Supply of semiconductor chips will remain tight despite companies learning to live with COVID-19, Moody's Analytics has warned.

Chips are used in thousands of devices and the shortage will continue in 2022, senior economist Tim Uy said in a new report released on Monday.

But it is not expected to get much worse, as more economies achieve widespread vaccination coverage.

The Delta surge in mid-2021 hit key countries in the semiconductor supply chain - Malaysia, Vietnam, Taiwan, Korea and Japan.

At that time, less than half the population in those countries had received one dose of a COVID-19 vaccine, and only one-quarter was fully vaccinated.

This meant the surge in cases led to significant halts in production, which caused a ripple through the rest of the chain as factory closures in one country could stymie production in Japan.

"The vast majority of the population in major chip-producing countries worldwide is now vaccinated, compared with far lower numbers during the Delta spike in mid-2021," Mr Uy said.

But with the Omicron variant surging in many countries, particularly in Europe and North America, he said a return to border restrictions and production dislocations was on the horizon.
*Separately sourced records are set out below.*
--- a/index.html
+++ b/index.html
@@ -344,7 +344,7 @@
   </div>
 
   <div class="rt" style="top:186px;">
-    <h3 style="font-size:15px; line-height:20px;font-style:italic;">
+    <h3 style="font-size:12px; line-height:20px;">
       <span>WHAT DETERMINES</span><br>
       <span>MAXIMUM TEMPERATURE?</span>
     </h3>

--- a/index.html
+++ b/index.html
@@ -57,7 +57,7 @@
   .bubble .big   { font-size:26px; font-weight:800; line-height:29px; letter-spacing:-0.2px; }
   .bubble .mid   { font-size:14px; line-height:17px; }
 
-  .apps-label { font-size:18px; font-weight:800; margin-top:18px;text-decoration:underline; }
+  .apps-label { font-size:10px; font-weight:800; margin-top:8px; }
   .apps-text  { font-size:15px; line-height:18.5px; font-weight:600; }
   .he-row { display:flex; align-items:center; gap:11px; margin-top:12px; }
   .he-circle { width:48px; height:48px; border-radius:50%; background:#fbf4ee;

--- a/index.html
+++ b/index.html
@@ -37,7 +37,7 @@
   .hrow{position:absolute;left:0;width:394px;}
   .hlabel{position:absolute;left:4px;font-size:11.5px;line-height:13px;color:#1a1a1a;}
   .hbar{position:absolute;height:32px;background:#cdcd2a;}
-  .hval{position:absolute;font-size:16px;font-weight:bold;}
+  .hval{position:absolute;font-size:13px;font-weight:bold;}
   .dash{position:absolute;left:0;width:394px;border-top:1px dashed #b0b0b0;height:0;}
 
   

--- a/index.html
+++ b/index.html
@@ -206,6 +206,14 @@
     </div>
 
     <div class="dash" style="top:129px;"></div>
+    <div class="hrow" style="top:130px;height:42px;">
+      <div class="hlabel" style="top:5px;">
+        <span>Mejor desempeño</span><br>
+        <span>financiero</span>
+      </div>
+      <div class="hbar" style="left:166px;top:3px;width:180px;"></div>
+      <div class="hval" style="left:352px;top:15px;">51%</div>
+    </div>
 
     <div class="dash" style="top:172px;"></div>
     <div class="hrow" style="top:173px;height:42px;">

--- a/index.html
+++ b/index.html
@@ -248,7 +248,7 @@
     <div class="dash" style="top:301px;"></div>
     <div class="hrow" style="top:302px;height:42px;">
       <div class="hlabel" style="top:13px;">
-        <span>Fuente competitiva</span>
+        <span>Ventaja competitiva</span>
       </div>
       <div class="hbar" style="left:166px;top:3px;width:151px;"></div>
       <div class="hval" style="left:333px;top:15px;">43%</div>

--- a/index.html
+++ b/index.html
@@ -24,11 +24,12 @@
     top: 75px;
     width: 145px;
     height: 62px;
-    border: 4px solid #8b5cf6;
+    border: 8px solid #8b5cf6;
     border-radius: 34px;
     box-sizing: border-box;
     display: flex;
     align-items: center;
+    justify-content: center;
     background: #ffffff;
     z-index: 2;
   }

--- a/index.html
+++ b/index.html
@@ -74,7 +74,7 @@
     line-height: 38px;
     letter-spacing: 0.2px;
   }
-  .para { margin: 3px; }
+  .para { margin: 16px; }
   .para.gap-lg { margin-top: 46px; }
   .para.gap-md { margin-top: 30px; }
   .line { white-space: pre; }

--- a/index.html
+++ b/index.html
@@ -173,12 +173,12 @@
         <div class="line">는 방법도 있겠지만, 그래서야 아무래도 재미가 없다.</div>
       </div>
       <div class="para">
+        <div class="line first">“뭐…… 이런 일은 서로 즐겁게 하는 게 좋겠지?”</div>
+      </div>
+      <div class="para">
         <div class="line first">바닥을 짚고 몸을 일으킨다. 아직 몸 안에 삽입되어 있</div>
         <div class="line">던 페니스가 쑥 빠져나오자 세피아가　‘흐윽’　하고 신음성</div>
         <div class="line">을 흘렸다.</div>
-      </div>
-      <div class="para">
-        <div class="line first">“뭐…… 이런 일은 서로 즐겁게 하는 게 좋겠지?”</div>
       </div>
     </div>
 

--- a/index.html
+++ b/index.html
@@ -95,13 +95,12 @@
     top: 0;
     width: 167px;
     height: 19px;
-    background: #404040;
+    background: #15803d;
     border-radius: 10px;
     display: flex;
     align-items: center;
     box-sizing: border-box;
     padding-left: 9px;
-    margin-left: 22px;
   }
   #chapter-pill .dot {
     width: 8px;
Although there were signs of the chip shortage easing, the average lead time in December was a record 25.8 weeks, six days longer than in November, according to the latest report by Susquehanna Financial Group.

"We are most likely to see an impact in output from Chinese plants, largely due to China's zero-COVID policy," Mr Uy said.

The major Chinese manufacturing city Xian has been under lockdown for two weeks and can't or won't say when it will end.

South Korea's Samsung Electronics has been affected and Powertech Technology's Xian plant is operating at less than half its capacity.

One of the world's biggest chip suppliers Micron Technology has warned the lockdown will delay the supply of its memory chips, which are widely used in data centres.

Earlier in the pandemic, many companies that used just-in-time manufacturing were hit when key supplies ran out.

Since then, Sony has doubled orders for chips used in its gaming consoles and Tesla has reduced its dependence on a few key suppliers.

But the long-term constraints in expanding supply for the chip industry still apply, Mr Yu said.

The major chip manufacturers in Taiwan, Korea and China have all announced plans to expand operations, with government support.

The chip types most likely to grow the most in the near term are those used in logic and sensor applications, with 5G technology and electric vehicles further driving demand.